Figure 1: Machine translation performance on WMT14 is almost entirely determined by the inclusion of parallel data in pretraining.
Further analysis demonstrates profound degradation of both output language fidelity (models fail to produce target language text in 55% of cases without parallel data) and semantic adequacy (severe underspecification at the lexical level), even when the core meaning is preserved. This failure mode shows translation collapse is not just a function of modeling the target language, but of establishing robust lexical alignment.
Cross-Lingual QA and Reasoning: Minimal Sensitivity to Bilingual Documents
In stark contrast, the removal of all mixed-language data produces only a moderate (≤10%) decline in cross-lingual QA (XQuAD), with MLQA and all tested reasoning tasks (XNLI, PAWS-X, HellaSwag, ARC, etc.) showing negligible or no loss relative to the full bilingual exposure setup.



Figure 2: XQuAD (a) shows some separation by dataset, but MLQA (b) and HellaSwag (d) show nearly overlapping results, indicating limited dependence on bilingual pretraining data.
This cross-task asymmetry is underpinned by representational analyses: removing mixed-language documents disrupts lexical-level cross-lingual alignment (cosine similarity on mapped word pairs), but sentence-level semantics remain robustly aligned from monolingual data alone. This explains why high-level understanding and reasoning transfer is immune to the collapse observed in machine translation.
Implications and Theoretical/Practical Consequences
These findings invalidate the assumption that simple code-switched exposure or general mixed-language noise provides significant gains for translation capacity or for cross-lingual transfer at large. Instead, explicit token-level alignment (parallel data) is necessary and sufficient for robust machine translation, whereas most cross-lingual tasks relying on semantics, abstraction, or reasoning do not require any bilingual documents in pretraining.
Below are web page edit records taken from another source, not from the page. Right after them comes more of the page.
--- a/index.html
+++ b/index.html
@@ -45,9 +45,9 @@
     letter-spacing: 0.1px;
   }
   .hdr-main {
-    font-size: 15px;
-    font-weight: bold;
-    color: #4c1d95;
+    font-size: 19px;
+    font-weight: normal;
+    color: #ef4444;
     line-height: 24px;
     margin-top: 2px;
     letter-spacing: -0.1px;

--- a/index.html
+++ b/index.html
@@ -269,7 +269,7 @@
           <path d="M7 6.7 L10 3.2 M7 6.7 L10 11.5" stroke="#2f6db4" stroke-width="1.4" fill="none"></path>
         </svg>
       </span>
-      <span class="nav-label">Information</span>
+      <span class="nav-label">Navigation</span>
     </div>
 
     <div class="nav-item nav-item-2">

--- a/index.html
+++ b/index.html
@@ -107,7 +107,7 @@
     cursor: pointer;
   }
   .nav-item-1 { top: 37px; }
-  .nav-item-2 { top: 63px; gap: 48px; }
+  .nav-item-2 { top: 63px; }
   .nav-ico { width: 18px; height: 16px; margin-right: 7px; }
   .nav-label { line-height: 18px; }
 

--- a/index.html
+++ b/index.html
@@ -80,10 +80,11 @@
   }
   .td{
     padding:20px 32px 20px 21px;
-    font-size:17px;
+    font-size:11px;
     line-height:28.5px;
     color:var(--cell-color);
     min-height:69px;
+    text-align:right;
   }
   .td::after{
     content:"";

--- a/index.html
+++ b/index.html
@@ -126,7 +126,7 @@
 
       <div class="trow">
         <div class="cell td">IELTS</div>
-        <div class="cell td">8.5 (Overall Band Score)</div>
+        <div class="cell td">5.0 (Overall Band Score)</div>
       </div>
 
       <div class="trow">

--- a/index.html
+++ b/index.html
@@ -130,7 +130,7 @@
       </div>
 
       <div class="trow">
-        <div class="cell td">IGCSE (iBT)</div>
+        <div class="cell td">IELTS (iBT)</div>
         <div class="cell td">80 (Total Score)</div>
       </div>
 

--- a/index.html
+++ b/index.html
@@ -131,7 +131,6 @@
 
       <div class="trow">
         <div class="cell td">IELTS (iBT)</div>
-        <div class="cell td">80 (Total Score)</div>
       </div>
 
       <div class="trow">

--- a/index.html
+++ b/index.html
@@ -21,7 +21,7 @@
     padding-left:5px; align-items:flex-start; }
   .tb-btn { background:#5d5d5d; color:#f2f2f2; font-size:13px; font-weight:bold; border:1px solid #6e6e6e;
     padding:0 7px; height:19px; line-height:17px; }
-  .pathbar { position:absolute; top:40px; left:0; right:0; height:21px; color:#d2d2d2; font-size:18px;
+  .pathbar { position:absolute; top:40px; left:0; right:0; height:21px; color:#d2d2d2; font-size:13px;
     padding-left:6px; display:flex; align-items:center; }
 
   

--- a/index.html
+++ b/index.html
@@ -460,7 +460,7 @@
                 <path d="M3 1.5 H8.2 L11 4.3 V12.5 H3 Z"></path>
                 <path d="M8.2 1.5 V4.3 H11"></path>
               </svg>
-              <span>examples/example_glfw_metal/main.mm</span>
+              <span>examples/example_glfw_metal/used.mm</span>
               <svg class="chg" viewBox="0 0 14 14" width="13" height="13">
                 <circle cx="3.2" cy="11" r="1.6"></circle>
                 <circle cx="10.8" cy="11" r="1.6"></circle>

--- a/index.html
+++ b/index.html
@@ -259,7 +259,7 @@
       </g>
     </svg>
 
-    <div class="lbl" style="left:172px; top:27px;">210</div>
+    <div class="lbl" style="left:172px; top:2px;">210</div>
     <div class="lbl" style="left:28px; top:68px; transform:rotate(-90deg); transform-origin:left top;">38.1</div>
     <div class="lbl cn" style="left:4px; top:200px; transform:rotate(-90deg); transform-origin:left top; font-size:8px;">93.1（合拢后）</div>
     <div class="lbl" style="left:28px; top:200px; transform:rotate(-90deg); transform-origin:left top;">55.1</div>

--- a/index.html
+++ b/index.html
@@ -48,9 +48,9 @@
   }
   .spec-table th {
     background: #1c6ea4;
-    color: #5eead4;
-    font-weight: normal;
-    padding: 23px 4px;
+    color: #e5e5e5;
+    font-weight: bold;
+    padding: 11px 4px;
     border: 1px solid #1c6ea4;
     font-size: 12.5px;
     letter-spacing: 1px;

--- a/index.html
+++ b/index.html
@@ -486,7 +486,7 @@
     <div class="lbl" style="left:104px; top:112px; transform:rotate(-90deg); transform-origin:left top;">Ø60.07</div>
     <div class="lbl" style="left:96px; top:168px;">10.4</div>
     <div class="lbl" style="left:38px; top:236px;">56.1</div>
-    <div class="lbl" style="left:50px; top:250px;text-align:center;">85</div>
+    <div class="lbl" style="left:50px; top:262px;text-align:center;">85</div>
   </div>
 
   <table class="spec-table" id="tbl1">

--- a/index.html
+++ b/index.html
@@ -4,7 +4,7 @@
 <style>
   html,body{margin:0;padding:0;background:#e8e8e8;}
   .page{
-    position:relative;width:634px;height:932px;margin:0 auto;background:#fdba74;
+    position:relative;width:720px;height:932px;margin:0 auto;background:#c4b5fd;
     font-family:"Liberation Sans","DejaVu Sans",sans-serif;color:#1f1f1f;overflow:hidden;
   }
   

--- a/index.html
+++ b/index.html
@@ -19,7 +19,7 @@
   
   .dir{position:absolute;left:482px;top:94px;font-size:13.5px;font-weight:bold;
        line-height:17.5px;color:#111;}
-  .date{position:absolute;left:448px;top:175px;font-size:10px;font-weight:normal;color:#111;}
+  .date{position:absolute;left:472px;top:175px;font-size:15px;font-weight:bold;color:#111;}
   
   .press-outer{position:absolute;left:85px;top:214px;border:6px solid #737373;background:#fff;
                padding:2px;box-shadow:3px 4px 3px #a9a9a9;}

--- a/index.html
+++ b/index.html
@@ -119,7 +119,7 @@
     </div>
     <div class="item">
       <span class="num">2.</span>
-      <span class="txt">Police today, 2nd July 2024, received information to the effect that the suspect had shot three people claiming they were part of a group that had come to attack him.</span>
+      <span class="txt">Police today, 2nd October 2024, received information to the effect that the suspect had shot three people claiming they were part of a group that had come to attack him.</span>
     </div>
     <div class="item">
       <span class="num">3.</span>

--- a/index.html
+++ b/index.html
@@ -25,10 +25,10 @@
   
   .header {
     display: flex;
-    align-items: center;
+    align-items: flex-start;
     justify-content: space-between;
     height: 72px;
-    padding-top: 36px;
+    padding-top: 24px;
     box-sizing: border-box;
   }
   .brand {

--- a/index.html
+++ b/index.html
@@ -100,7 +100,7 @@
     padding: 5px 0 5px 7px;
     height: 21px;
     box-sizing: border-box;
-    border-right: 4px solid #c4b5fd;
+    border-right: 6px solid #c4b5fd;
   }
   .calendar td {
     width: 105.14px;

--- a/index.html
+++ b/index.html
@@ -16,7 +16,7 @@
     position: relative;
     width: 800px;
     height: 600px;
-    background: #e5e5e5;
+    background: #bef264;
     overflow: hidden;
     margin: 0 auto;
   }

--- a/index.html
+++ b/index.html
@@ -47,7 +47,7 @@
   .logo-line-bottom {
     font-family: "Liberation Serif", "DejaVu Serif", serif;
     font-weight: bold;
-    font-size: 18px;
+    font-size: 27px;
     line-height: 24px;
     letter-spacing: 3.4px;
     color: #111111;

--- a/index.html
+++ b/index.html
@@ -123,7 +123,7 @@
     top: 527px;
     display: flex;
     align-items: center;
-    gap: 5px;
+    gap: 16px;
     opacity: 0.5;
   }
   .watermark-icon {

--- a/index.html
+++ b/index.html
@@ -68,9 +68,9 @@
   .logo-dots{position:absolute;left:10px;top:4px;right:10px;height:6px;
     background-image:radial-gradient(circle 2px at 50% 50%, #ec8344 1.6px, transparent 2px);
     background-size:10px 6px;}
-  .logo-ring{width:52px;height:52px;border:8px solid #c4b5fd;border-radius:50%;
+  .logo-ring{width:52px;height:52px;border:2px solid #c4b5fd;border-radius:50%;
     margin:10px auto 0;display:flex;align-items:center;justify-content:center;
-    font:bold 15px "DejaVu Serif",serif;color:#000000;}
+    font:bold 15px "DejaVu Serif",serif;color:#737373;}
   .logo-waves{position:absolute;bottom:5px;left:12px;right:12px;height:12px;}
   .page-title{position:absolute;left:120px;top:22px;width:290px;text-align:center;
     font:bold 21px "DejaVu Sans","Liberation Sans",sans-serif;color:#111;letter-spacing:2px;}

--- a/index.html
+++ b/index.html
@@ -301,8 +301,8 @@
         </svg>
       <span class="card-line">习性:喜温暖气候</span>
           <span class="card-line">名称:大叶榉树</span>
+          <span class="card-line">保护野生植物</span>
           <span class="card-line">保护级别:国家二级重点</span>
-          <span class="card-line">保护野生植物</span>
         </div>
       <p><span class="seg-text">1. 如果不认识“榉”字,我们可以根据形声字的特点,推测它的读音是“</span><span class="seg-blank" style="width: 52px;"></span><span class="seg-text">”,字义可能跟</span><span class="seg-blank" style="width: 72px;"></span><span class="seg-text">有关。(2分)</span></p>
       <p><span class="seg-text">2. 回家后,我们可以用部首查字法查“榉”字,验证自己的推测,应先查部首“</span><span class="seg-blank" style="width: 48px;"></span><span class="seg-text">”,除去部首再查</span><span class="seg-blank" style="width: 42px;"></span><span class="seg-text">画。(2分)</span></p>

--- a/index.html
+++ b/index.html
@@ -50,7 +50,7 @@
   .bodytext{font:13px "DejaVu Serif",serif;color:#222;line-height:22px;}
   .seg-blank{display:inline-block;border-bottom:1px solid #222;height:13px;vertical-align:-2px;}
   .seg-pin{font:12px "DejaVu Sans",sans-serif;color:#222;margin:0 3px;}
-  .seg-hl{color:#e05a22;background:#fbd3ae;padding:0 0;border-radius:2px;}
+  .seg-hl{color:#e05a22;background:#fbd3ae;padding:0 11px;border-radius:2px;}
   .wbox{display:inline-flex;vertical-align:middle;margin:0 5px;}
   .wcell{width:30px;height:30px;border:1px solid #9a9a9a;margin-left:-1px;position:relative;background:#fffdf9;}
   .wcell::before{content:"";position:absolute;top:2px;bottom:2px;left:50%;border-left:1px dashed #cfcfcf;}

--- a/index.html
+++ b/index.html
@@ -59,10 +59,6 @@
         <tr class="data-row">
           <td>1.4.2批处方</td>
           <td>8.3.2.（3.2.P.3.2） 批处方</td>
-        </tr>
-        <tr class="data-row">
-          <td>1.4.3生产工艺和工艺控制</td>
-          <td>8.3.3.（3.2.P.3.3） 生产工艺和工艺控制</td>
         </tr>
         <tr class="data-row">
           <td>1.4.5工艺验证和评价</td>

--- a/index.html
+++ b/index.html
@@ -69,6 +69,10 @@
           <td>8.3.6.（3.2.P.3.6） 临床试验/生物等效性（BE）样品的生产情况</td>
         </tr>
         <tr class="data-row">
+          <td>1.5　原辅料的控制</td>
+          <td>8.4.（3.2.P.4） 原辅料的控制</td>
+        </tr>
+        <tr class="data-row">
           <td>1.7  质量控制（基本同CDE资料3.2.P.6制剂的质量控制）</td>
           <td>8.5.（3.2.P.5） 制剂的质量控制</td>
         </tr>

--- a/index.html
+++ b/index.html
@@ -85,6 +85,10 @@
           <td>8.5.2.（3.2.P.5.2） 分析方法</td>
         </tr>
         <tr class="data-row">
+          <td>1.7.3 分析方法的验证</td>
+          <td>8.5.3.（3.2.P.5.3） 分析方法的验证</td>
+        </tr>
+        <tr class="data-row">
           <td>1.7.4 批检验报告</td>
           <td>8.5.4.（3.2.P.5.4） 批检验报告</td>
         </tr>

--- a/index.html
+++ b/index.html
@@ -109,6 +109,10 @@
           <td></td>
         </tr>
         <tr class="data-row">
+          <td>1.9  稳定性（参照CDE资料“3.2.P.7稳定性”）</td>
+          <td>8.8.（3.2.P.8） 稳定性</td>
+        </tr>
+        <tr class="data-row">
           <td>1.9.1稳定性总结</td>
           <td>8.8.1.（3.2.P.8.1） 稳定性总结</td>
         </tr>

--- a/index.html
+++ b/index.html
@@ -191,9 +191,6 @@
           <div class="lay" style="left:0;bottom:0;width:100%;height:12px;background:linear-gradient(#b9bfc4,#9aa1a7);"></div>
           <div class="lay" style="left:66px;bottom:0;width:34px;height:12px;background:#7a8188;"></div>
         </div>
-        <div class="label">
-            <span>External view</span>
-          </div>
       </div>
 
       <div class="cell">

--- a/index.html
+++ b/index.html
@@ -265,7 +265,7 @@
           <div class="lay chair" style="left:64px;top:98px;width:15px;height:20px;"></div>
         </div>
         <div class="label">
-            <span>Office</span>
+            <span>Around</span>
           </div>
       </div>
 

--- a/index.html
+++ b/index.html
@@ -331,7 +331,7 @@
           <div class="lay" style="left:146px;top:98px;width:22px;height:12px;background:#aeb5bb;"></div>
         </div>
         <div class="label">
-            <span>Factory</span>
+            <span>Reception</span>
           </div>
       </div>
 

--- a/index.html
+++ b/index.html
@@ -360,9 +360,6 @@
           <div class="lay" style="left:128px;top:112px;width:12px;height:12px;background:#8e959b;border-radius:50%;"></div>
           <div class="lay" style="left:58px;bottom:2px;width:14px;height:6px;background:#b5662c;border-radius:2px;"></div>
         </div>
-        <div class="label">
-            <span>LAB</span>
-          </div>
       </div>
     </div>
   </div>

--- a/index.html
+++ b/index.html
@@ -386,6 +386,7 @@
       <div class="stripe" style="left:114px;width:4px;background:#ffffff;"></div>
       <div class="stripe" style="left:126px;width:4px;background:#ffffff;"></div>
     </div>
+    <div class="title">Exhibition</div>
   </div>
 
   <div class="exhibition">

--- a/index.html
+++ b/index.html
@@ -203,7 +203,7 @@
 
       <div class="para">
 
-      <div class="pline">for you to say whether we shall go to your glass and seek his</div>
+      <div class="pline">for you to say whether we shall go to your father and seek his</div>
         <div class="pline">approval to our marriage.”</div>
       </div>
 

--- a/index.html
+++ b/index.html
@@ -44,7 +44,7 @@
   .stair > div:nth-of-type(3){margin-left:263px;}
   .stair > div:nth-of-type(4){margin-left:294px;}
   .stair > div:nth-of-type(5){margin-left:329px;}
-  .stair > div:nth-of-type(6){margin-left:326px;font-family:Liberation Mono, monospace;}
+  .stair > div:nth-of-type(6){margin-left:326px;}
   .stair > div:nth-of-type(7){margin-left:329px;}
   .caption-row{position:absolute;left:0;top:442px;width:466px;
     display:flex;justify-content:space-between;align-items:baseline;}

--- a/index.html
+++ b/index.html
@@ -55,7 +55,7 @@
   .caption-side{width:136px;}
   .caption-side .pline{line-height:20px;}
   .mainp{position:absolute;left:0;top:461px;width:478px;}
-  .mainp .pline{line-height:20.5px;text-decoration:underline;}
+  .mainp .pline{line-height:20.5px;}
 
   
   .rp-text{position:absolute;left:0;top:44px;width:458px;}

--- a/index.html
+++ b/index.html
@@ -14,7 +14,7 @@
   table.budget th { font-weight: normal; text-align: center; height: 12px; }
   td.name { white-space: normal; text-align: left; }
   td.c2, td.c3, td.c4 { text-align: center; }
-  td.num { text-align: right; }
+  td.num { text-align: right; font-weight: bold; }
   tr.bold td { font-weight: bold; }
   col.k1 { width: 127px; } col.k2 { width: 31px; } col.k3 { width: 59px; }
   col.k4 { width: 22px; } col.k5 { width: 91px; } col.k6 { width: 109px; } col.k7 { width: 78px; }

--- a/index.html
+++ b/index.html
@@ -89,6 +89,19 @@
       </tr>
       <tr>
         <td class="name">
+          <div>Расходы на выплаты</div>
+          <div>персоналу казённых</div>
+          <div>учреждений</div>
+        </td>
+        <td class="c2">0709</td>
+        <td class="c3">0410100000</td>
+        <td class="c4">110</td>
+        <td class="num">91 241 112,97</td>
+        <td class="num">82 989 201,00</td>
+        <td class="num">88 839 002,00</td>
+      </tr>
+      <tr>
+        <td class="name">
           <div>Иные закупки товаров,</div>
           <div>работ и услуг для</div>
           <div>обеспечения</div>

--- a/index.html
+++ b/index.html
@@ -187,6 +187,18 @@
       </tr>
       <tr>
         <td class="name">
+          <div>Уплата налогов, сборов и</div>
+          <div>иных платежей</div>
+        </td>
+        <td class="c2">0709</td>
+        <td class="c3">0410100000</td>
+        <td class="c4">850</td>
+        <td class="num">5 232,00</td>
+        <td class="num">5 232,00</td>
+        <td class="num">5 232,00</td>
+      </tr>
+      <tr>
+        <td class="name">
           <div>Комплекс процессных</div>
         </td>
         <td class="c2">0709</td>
From an engineering standpoint, this indicates that efforts and resources for multilingual LLM pretraining should focus on curating high-quality parallel corpora (even at small scale) to boost translation performance, rather than augmenting with more code-switched or incidental bilingual content. For interpretability, these results reinforce the notion that sentence-level representations are shaped by higher-level task objectives and can be aligned even without explicit cross-lingual supervision.
Future Directions
Open questions remain on the scaling of these effects to larger model sizes (e.g., 7B+ parameters, more general pretraining scale laws), to typologically distant or low-resource languages, and with finer-grained control of document type, domain, and noise. Extending this work to broader language families, synthetic alignment data, or other pretraining objectives could further delineate the conditional requirements for LLM cross-lingual transfer.
Conclusion
This study provides a decisive quantification of the functional roles of mixed-language documents for multilingual LLM pretraining. It demonstrates that accurate machine translation is critically dependent on a minute fraction of parallel bilingual documents, while higher-level cross-lingual understanding and reasoning tasks remain largely agnostic to bilingual exposure. The implications span both the design of multilingual corpora and the theoretical understanding of alignment phenomena in LLMs, establishing the necessity of explicit parallel data for translation while showing the surprising sufficiency of monolingual data for semantic transfer.